Governor General David Johnston to meet with native leaders
 

OTTAWA — Shortly after lunch on Friday, a group of First Nations leaders will gather at the Langevin Block on Parliament Hill for a four-hour working meeting with Prime Minister Stephen Harper and some of his ministers.

It's a meeting that seemed, at several points this week, in peril of not even happening.

On Thursday, the government was saying little, but First Nations leaders spent a great deal of time talking to reporters.

Some, like several chiefs from Manitoba, demanded no less than the repeal of the Harper government's budget legislation, bills C-45 and C-38, and said if Harper didn't agree to that request then Harper would be putting Canada's economy at risk of shutdown by Idle No More protests.

"We have the power," Derek Nepinak, the grand chief of the Assembly of Manitoba Chiefs, told reporters. "The Idle No More movement has the people and the numbers that can bring the Canadian economy to its knees. We have the warriors that are standing up now that are willing to go that far. So we're not here to make requests. We're here to demand attention and to demand an end to 140 years of colonial rule."
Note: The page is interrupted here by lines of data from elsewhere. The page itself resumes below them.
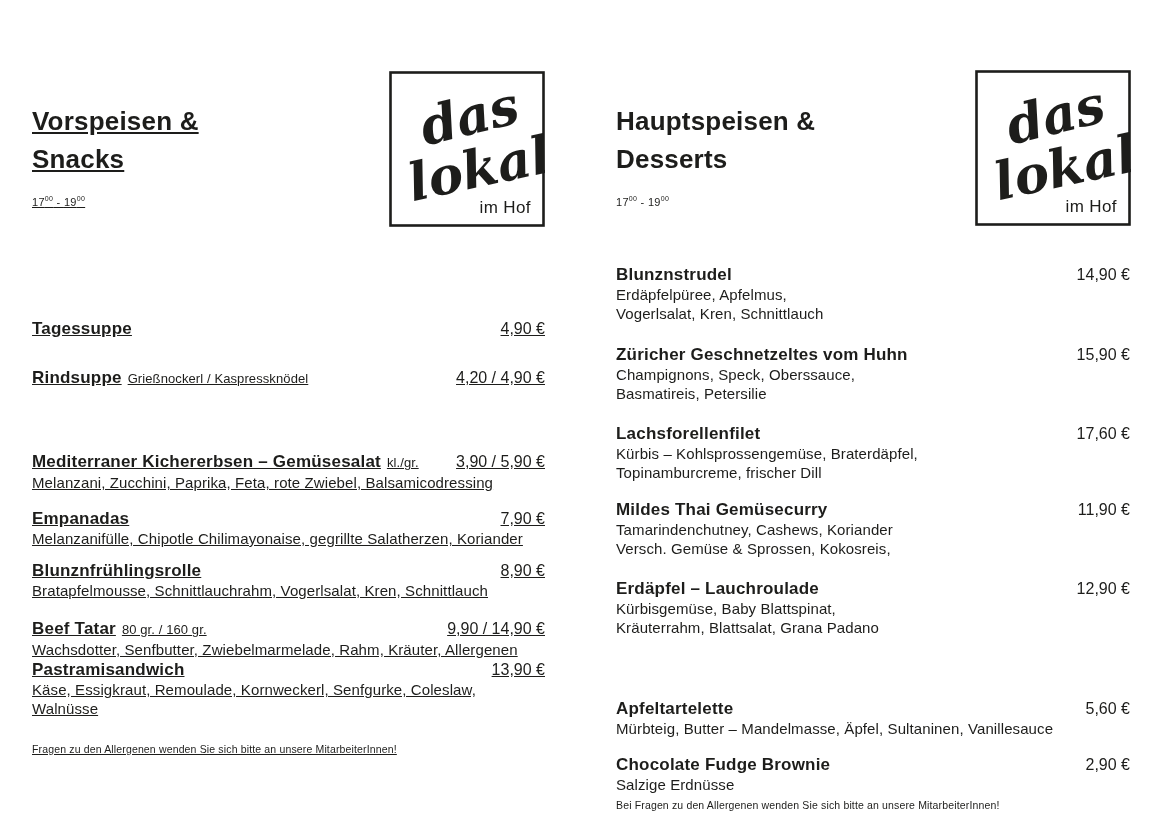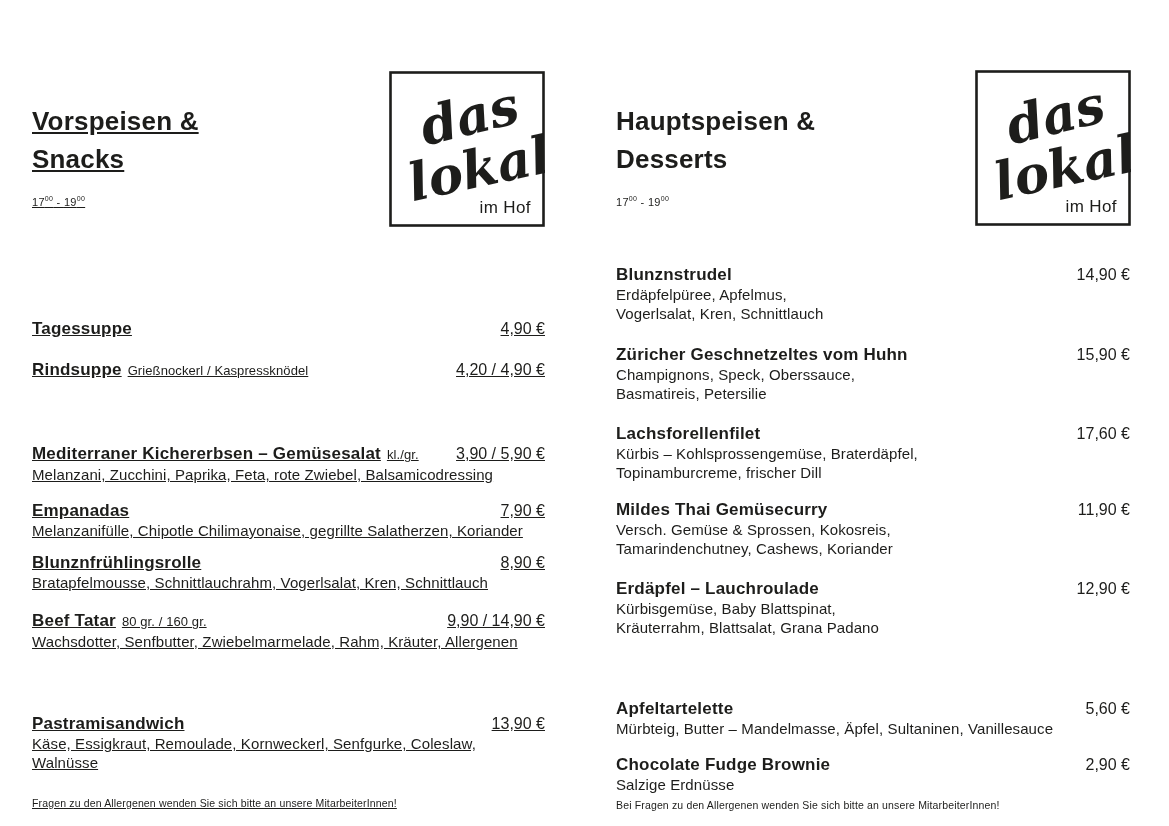"Rindsuppe" div.item { margin-top: 20px -> 28px }
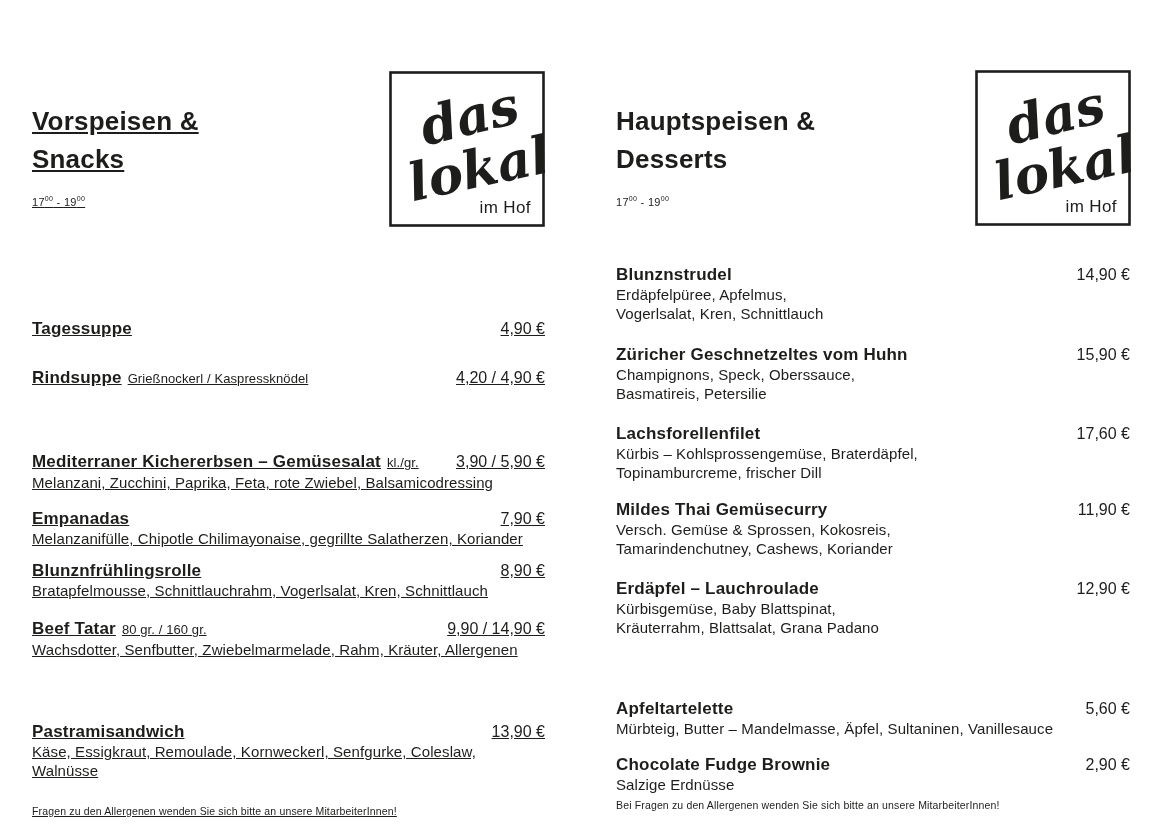"Versch. Gemüse & Sprossen, Kokosreis," div.item-desc { order: before "Tamarindenchutney, Cashews, Koriander" -> after "Tamarindenchutney, Cashews, Koriander" }
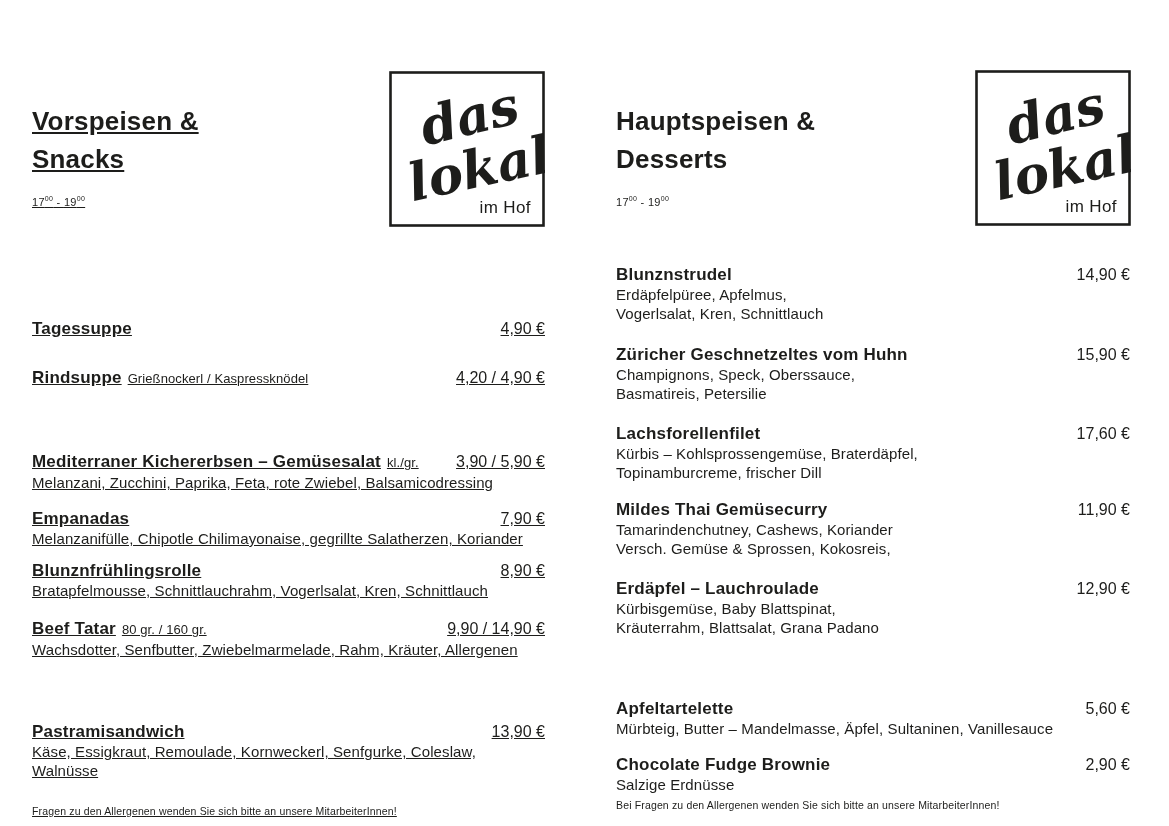"Pastramisandwich" div.item { margin-top: 62px -> none }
Shawn Atleo, the national chief of the Assembly of First Nations (AFN), was about as angry but less confrontational. He spoke of how "fundamental transformation" of the relationship between First Nations and the federal government is required and how Friday's working meeting must be a first step along that path.


Both the government and First Nations leaders would like to see the Indian Act scrapped but no one is agreed on just how that should be done.